Zwischenruf - Dr. Martina Fries:Vom Vergessen

Ich sitze im Auto. Am Horizont geht die Sonne unter. Ich höre Musik und bin in Gedanken noch bei dem schönen Geburtstag, von dem ich komme.
Da fällt mir ein Schriftzug an einem Schuppen neben der Autobahn ins Auge. „vergiss“ ist da mit weißer Farbe gesprayt.
„vergiss“. Wer hat das wohl dahin geschrieben? Und für wen? Und warum? Und wer soll was vergessen?

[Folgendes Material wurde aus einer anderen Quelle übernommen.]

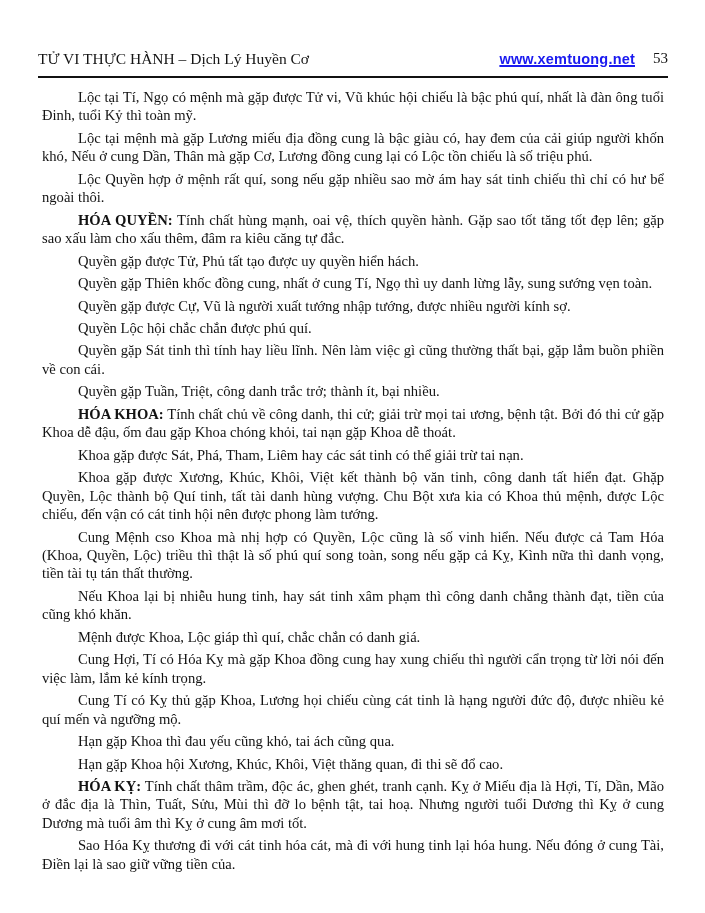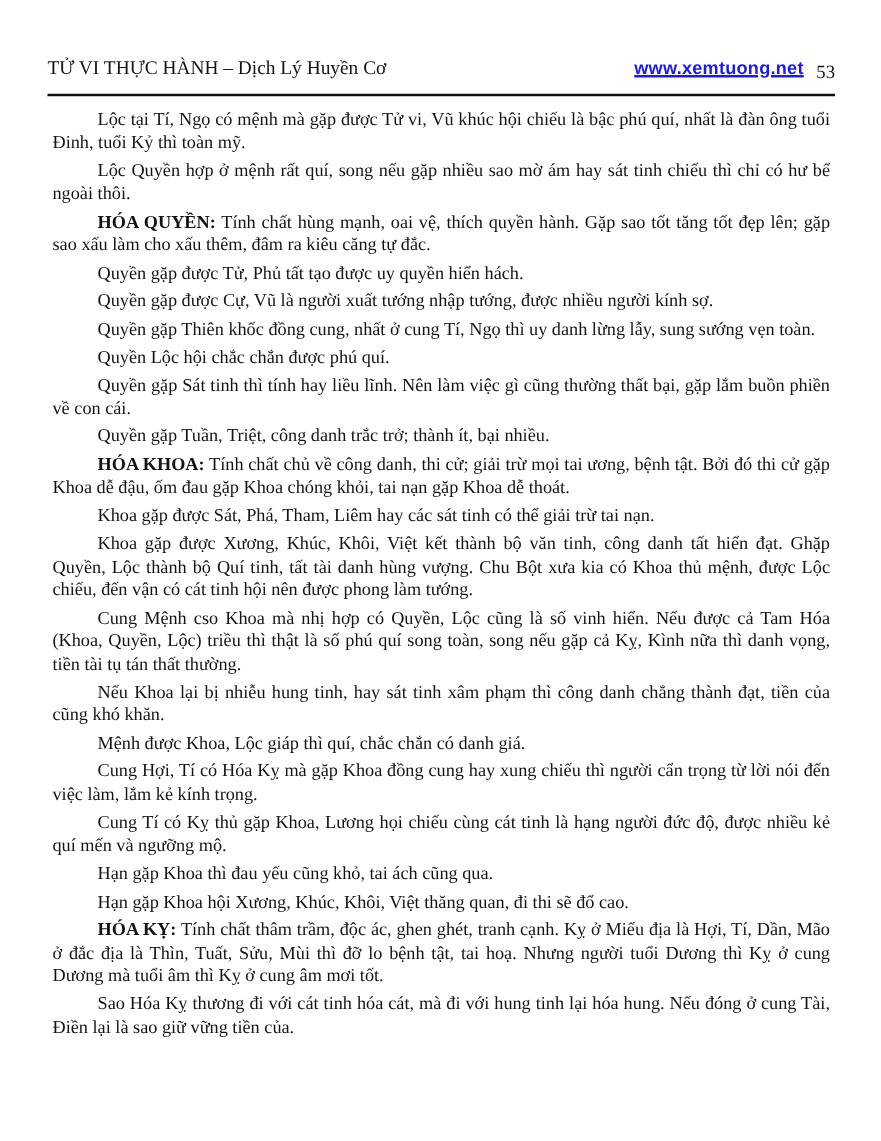--- a/index.html
+++ b/index.html
@@ -20,22 +20,22 @@
     align-items: baseline;
     color: #141414;
   }
   .hdr-title {
     font-size: 15.5px;
     line-height: 18px;
     white-space: nowrap;
   }
   .hdr-right {
     display: flex;
-    align-items: center;
-    gap: 10px;
+    align-items: flex-end;
+    gap: 18px;
   }
   .site {
     font-family: "Liberation Sans", sans-serif;
     font-weight: bold;
     font-size: 14.5px;
     text-decoration: underline;
     text-decoration-thickness: 2px;
     letter-spacing: 0.2px;
     cursor: pointer;
   }
@@ -65,25 +65,26 @@
   <div class="hdr">
     <span class="hdr-title">TỬ VI THỰC HÀNH – Dịch Lý Huyền Cơ</span>
     <span class="hdr-right">
       <span class="site" style="color: rgb(26, 26, 240);">www.xemtuong.net</span>
       <span class="pageno">53</span>
     </span>
   </div>
   <hr class="rule">
   <div class="body-text" style="color: rgb(19, 19, 19);">
       <p>Lộc tại Tí, Ngọ có mệnh mà gặp được Tử vi, Vũ khúc hội chiếu là bậc phú quí, nhất là đàn ông tuổi Đinh, tuổi Kỷ thì toàn mỹ.</p>
+      <p>Lộc tại mệnh mà gặp Lương miếu địa đồng cung là bậc giàu có, hay đem của cải giúp người khốn khó, Nếu ở cung Dần, Thân mà gặp Cơ, Lương đồng cung lại có Lộc tồn chiếu là số triệu phú.</p>
       <p>Lộc Quyền hợp ở mệnh rất quí, song nếu gặp nhiều sao mờ ám hay sát tinh chiếu thì chỉ có hư bể ngoài thôi.</p>
       <p><b>HÓA QUYỀN:</b> Tính chất hùng mạnh, oai vệ, thích quyền hành. Gặp sao tốt tăng tốt đẹp lên; gặp sao xấu làm cho xấu thêm, đâm ra kiêu căng tự đắc.</p>
       <p>Quyền gặp được Tử, Phủ tất tạo được uy quyền hiển hách.</p>
+      <p>Quyền gặp Thiên khốc đồng cung, nhất ở cung Tí, Ngọ thì uy danh lừng lẫy, sung sướng vẹn toàn.</p>
       <p>Quyền gặp được Cự, Vũ là người xuất tướng nhập tướng, được nhiều người kính sợ.</p>
-      <p>Quyền gặp Thiên khốc đồng cung, nhất ở cung Tí, Ngọ thì uy danh lừng lẫy, sung sướng vẹn toàn.</p>
       <p>Quyền Lộc hội chắc chắn được phú quí.</p>
       <p>Quyền gặp Sát tinh thì tính hay liều lĩnh. Nên làm việc gì cũng thường thất bại, gặp lắm buồn phiền về con cái.</p>
       <p>Quyền gặp Tuần, Triệt, công danh trắc trở; thành ít, bại nhiều.</p>
       <p><b>HÓA KHOA:</b> Tính chất chủ về công danh, thi cử; giải trừ mọi tai ương, bệnh tật. Bởi đó thi cử gặp Khoa dễ đậu, ốm đau gặp Khoa chóng khỏi, tai nạn gặp Khoa dễ thoát.</p>
       <p>Khoa gặp được Sát, Phá, Tham, Liêm hay các sát tinh có thể giải trừ tai nạn.</p>
       <p>Khoa gặp được Xương, Khúc, Khôi, Việt kết thành bộ văn tinh, công danh tất hiển đạt. Ghặp Quyền, Lộc thành bộ Quí tinh, tất tài danh hùng vượng. Chu Bột xưa kia có Khoa thủ mệnh, được Lộc chiếu, đến vận có cát tinh hội nên được phong làm tướng.</p>
       <p>Cung Mệnh cso Khoa mà nhị hợp có Quyền, Lộc cũng là số vinh hiển. Nếu được cả Tam Hóa (Khoa, Quyền, Lộc) triều thì thật là số phú quí song toàn, song nếu gặp cả Kỵ, Kình nữa thì danh vọng, tiền tài tụ tán thất thường.</p>
       <p>Nếu Khoa lại bị nhiễu hung tinh, hay sát tinh xâm phạm thì công danh chẳng thành đạt, tiền của cũng khó khăn.</p>
       <p>Mệnh được Khoa, Lộc giáp thì quí, chắc chắn có danh giá.</p>
       <p>Cung Hợi, Tí có Hóa Kỵ mà gặp Khoa đồng cung hay xung chiếu thì người cẩn trọng từ lời nói đến việc làm, lắm kẻ kính trọng.</p>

Vom Vergessen erzählt auch eine Geschichte der Bibel:
Es ist der Morgen nach dem Tod Jesu. Zwei seiner Jünger sind auf dem Weg nach Hause. Eine Welt ist mit seinem Tod für sie zusammengebrochen. All ihre Hoffnungen und Zukunftspläne sind zerstört. Sie wollen nur noch weg von Jerusalem und vergessen.
Unterwegs schließt sich ihnen ein Fremder an. Er interessiert sich für sie. So erzählen sie ihm alles, was sie mit Jesus erlebt haben und wie er gekreuzigt worden ist. Das Erinnern tut ihnen gut. Zuhause angekommen laden sie den Mann zum Abendessen ein. Wie er das Brot bricht, erinnert sie an das letzte Abendmahl mit Jesus. Sie erkennen ihn in diesem Mann. Und obwohl es schon Abend ist und der Weg zurück nach Jerusalem weit, brechen sie sofort auf.

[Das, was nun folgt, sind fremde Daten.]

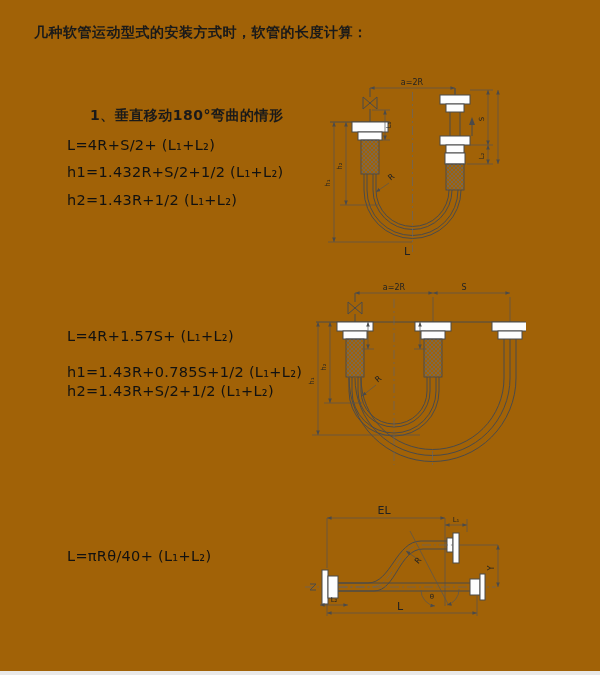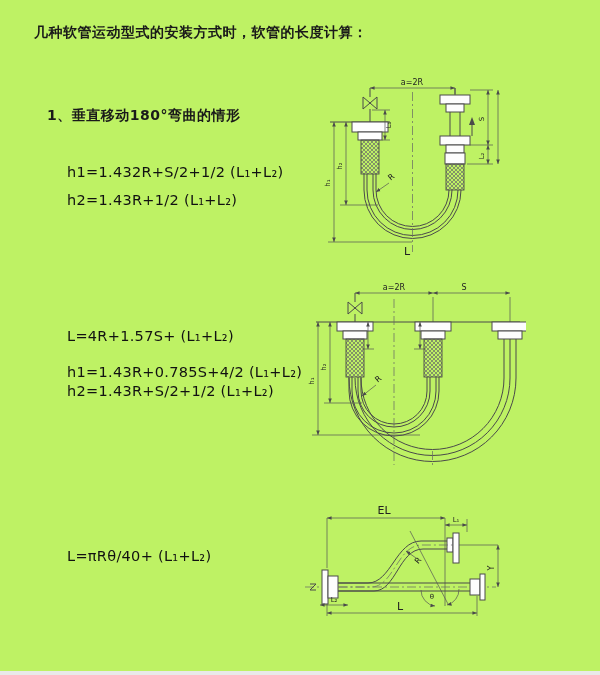--- a/index.html
+++ b/index.html
@@ -1,46 +1,47 @@
 <!DOCTYPE html>
 <html><head>
 <meta charset="utf-8">
 <style>
   html,body{margin:0;padding:0;background:#ffffff;}
   .page{
-    position:relative;width:600px;height:675px;background:#bef264;overflow:hidden;
+    position:relative;width:600px;height:675px;background:#a16207;overflow:hidden;
     font-family:"DejaVu Sans","Liberation Sans",sans-serif;color:#1a1a1a;
   }
   .doc-title{position:absolute;left:34px;top:24px;font-size:14px;font-weight:bold;letter-spacing:.5px;}
-  .sec-heading{position:absolute;font-size:14px;font-weight:bold;letter-spacing:.5px;}
+  .sec-heading{position:absolute;font-size:14px;font-weight:bold;letter-spacing:.5px;margin-left:43px;}
   .formula{position:absolute;left:67px;font-size:14.5px;letter-spacing:.3px;color:#111;}
   svg{position:absolute;}
   svg text{font-family:"DejaVu Sans","Liberation Sans",sans-serif;fill:#222;}
   .ln{stroke:#4a4a4a;stroke-width:1;fill:none;}
   .part{stroke:#4a4a4a;stroke-width:1;fill:#fdfdfd;}
   .dim{stroke:#555;stroke-width:.7;fill:none;}
   .cl{stroke:#666;stroke-width:.7;fill:none;stroke-dasharray:9 3 2 3;}
   .dlab{font-size:8px;text-anchor:middle;}
   .dlab-sm{font-size:7px;text-anchor:middle;}
   .dlab-lg{font-size:11px;text-anchor:middle;}
   .page-edge{position:absolute;left:0;bottom:0;width:600px;height:4px;background:#e9e9e9;}
 </style>
 </head>
 <body>
 
 <div class="page">
 
   <div class="doc-title">几种软管运动型式的安装方式时，软管的长度计算：</div>
 
   <div class="sec-heading" style="left:47px;top:107px">1、垂直移动180°弯曲的情形</div>
+  <div class="formula" style="top:137px">L=4R+S/2+ (L₁+L₂)</div>
   <div class="formula" style="top:164px">h1=1.432R+S/2+1/2 (L₁+L₂)</div>
   <div class="formula" style="top:192px">h2=1.43R+1/2 (L₁+L₂)</div>
 
   <div class="formula" style="top:328px">L=4R+1.57S+ (L₁+L₂)</div>
-  <div class="formula" style="top:364px">h1=1.43R+0.785S+4/2 (L₁+L₂)</div>
+  <div class="formula" style="top:364px">h1=1.43R+0.785S+1/2 (L₁+L₂)</div>
   <div class="formula" style="top:383px">h2=1.43R+S/2+1/2 (L₁+L₂)</div>
 
   <div class="formula" style="top:548px">L=πRθ/40+ (L₁+L₂)</div>
 
   <svg style="left:320px;top:78px" width="200" height="180" viewBox="0 0 200 180">
     <defs>
       <marker id="ar1" viewBox="0 0 10 10" refX="10" refY="5" markerWidth="6.5" markerHeight="6.5" orient="auto-start-reverse">
         <path d="M0,1 L10,5 L0,9 z" fill="#4a4a4a"></path>
       </marker>
       <pattern id="br1" width="4" height="4" patternUnits="userSpaceOnUse">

Sie haben erkannt, dass sie gar nicht vergessen müssen. Dass alles wertvoll ist. Dass alles zu ihrem Leben, ihrer Geschichte gehört. Und dass sie diese mit anderen erinnern und teilen und wachhalten wollen.
Das ist für mich eine Botschaft des heutigen Ostermontags:
Alles, was wir erlebt haben, gehört zu uns. Das Schöne und das Schreckliche. Manchmal braucht es eine Zeit des Vergessens, aber alles, was wir erlebt haben, macht uns aus, formt uns und kann eine Bereicherung sein.